**What is being asked:**
Find "- Friday11:30 AM–8 PM" and "Wednesday11:30 AM–8 PM" in the records below. Copy the lines holding them and every line between, exactly, and no others.

**Supplied entries:**

◆ ◆ ◆ ◆ ◆

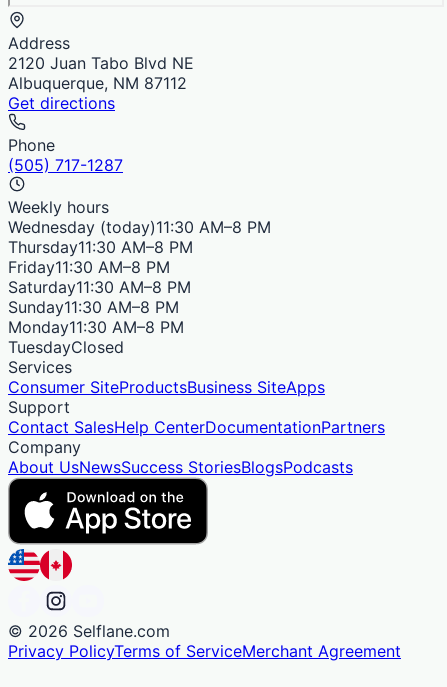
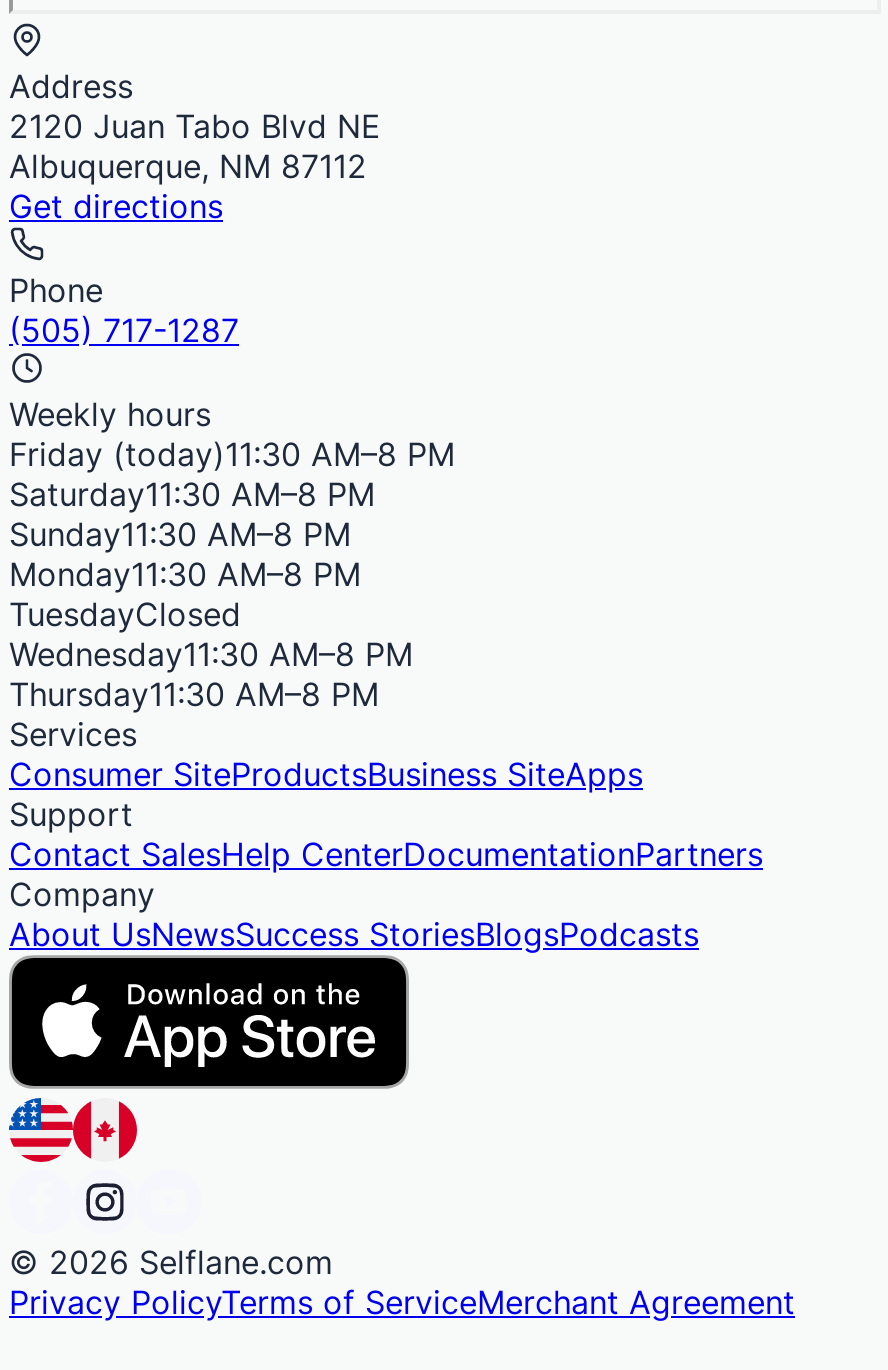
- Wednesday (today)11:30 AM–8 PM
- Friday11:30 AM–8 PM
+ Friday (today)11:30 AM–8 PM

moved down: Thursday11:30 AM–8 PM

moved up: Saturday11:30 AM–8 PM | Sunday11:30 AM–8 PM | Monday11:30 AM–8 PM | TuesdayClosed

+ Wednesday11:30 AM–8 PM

◆ ◆ ◆ ◆ ◆

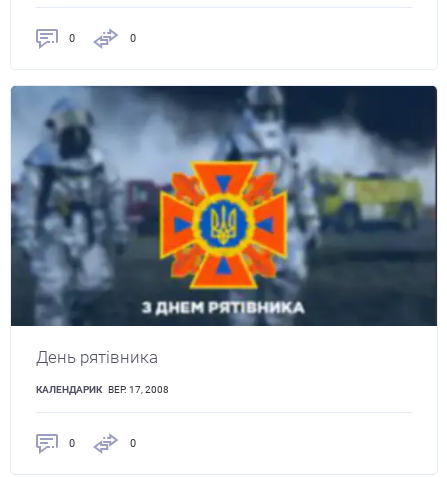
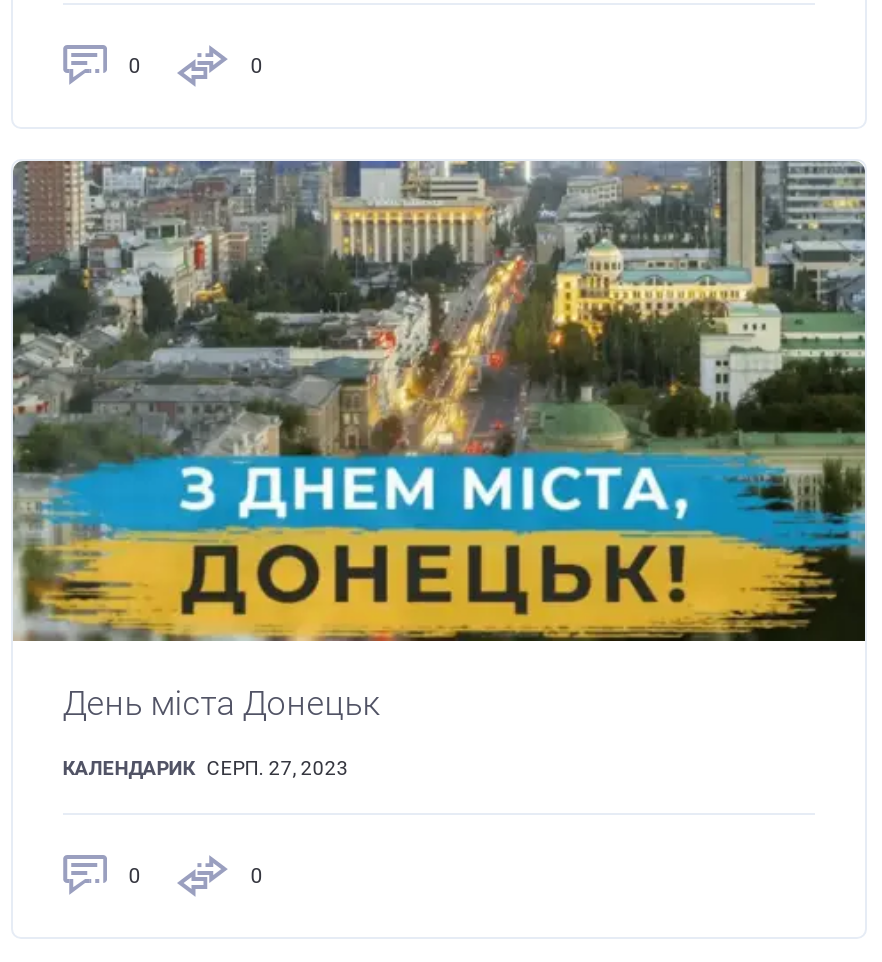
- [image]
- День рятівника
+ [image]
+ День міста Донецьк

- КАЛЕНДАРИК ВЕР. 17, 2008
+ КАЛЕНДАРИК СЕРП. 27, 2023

◆ ◆ ◆ ◆ ◆

**Solved problem:**
- Friday11:30 AM–8 PM
+ Friday (today)11:30 AM–8 PM

moved down: Thursday11:30 AM–8 PM

moved up: Saturday11:30 AM–8 PM | Sunday11:30 AM–8 PM | Monday11:30 AM–8 PM | TuesdayClosed

+ Wednesday11:30 AM–8 PM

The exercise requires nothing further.